_AIM OF THE TASK_
Include in the output exactly the lines from the opening of the data through the line containing "(448, 278) none", and nothing more.

(Source records)
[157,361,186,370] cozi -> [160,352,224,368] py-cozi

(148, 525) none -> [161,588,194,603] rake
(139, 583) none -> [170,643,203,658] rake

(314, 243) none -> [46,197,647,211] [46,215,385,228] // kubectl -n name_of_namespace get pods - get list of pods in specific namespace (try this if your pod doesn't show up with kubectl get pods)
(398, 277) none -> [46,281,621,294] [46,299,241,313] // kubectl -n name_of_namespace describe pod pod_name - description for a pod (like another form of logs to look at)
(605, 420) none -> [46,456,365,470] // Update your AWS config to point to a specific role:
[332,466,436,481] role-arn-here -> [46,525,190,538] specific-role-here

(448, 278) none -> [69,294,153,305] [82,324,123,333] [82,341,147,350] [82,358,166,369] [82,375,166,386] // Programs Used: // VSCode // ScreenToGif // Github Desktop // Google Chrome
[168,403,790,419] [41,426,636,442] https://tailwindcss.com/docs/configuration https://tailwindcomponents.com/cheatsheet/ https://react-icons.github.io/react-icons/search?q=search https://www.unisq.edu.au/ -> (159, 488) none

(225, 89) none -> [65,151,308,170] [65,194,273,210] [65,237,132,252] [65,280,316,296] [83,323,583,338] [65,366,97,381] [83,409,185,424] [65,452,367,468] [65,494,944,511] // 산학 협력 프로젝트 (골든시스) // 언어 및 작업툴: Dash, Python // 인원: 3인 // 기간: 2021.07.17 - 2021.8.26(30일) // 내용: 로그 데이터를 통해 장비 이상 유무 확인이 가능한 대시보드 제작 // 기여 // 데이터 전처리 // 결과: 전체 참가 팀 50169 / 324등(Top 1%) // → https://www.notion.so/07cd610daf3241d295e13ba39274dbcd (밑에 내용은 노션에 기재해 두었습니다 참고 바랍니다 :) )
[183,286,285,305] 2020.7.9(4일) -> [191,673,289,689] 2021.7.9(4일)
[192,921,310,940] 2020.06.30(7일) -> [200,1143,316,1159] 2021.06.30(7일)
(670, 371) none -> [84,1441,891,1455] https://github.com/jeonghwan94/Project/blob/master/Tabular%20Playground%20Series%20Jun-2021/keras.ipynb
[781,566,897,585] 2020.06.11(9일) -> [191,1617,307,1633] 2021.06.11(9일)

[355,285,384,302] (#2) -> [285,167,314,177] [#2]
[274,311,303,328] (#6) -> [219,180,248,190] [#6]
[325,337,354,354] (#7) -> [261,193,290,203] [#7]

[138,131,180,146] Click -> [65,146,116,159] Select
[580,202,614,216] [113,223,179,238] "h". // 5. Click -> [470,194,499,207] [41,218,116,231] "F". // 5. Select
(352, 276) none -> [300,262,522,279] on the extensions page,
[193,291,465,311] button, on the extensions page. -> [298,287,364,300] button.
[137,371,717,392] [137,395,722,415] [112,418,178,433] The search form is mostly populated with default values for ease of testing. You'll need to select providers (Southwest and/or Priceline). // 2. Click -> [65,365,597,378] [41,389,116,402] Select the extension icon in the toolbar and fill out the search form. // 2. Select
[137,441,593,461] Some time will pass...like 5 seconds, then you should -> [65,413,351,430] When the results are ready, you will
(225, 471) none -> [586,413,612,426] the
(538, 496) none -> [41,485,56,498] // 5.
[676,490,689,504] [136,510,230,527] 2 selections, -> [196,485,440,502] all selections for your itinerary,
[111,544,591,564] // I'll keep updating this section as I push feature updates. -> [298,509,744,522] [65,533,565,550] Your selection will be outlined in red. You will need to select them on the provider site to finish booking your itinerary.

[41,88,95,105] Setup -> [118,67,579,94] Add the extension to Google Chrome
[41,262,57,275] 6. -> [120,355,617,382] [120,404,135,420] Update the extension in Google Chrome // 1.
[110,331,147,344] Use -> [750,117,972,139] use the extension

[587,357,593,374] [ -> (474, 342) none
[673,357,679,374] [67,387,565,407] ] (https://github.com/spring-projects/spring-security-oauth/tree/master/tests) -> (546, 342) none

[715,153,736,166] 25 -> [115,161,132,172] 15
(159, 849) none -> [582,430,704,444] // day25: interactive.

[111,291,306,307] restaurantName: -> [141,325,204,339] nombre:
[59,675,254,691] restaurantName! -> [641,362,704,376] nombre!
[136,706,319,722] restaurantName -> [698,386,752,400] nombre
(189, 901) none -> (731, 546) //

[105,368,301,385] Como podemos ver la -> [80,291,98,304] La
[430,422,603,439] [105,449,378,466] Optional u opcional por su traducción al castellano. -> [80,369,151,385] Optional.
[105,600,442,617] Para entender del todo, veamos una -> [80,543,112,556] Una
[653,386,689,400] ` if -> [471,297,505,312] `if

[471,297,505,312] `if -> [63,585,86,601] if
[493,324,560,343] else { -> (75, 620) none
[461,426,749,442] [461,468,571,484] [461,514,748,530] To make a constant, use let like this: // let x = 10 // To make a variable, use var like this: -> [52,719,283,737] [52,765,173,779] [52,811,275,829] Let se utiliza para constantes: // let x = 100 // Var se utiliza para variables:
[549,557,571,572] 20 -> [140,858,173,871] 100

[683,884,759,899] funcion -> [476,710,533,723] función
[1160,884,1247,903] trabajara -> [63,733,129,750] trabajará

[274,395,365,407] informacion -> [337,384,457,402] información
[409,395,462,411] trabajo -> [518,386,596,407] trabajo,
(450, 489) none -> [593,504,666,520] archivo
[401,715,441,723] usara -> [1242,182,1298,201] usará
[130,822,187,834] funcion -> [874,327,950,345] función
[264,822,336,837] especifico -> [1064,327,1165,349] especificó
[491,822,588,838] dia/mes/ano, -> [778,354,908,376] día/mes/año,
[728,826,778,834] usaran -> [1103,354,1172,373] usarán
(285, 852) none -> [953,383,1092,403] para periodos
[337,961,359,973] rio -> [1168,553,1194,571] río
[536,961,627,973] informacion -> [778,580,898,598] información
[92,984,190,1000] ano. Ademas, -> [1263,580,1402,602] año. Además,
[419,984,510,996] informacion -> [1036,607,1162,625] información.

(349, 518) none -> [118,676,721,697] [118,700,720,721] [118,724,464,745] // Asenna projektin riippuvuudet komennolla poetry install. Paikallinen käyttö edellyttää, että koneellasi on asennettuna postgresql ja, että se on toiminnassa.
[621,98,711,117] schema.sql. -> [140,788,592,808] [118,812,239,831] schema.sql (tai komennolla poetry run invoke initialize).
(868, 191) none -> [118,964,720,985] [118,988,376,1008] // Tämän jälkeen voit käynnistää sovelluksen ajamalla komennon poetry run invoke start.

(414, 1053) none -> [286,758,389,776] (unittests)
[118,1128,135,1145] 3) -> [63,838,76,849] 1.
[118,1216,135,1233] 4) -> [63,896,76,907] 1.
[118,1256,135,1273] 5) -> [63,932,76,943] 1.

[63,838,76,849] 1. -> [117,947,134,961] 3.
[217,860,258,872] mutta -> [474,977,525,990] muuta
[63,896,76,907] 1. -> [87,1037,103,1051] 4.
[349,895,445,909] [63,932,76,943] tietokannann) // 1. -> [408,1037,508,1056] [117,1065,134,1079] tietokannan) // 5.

_EXERCISE OUTPUT_
[157,361,186,370] cozi -> [160,352,224,368] py-cozi

(148, 525) none -> [161,588,194,603] rake
(139, 583) none -> [170,643,203,658] rake

(314, 243) none -> [46,197,647,211] [46,215,385,228] // kubectl -n name_of_namespace get pods - get list of pods in specific namespace (try this if your pod doesn't show up with kubectl get pods)
(398, 277) none -> [46,281,621,294] [46,299,241,313] // kubectl -n name_of_namespace describe pod pod_name - description for a pod (like another form of logs to look at)
(605, 420) none -> [46,456,365,470] // Update your AWS config to point to a specific role:
[332,466,436,481] role-arn-here -> [46,525,190,538] specific-role-here

(448, 278) none -> [69,294,153,305] [82,324,123,333] [82,341,147,350] [82,358,166,369] [82,375,166,386] // Programs Used: // VSCode // ScreenToGif // Github Desktop // Google Chrome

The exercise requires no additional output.